Exercise details:
Every line below that holds the word "Bracelet" must be listed.

Records for this task:
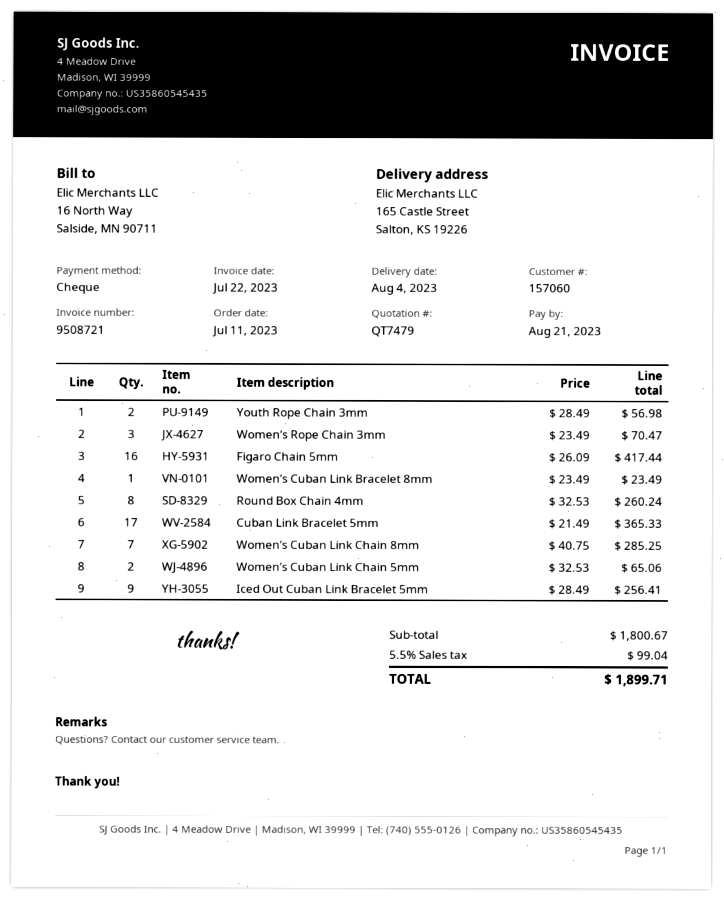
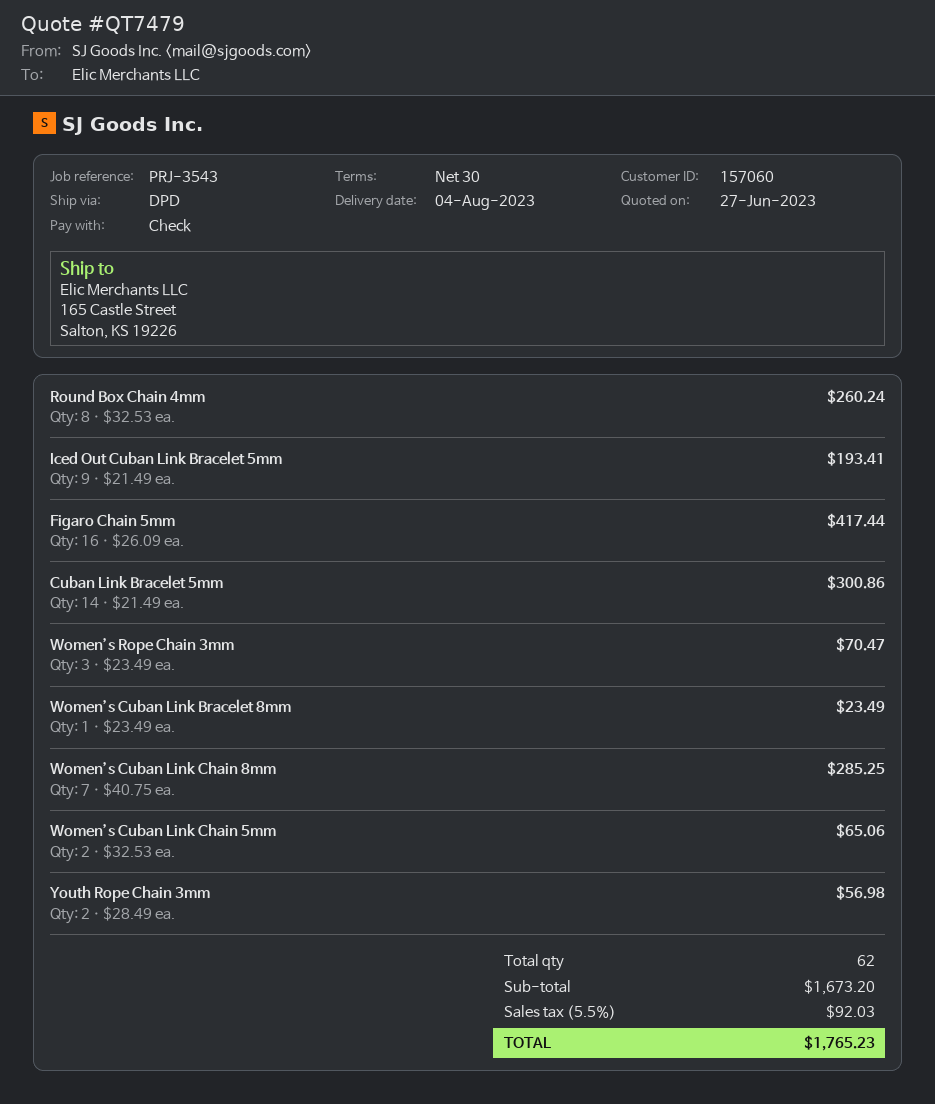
Cuban Link Bracelet 5mm: 17 x 21.49 = 365.33 -> 14 x 21.49 = 300.86
Iced Out Cuban Link Bracelet 5mm: 9 x 28.49 = 256.41 -> 9 x 21.49 = 193.41
subtotal: 1800.67 -> 1673.20
tax: 5.5% = 99.04 -> 5.5% = 92.03
total: 1899.71 -> 1765.23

Answer space:
Cuban Link Bracelet 5mm: 17 x 21.49 = 365.33 -> 14 x 21.49 = 300.86
Iced Out Cuban Link Bracelet 5mm: 9 x 28.49 = 256.41 -> 9 x 21.49 = 193.41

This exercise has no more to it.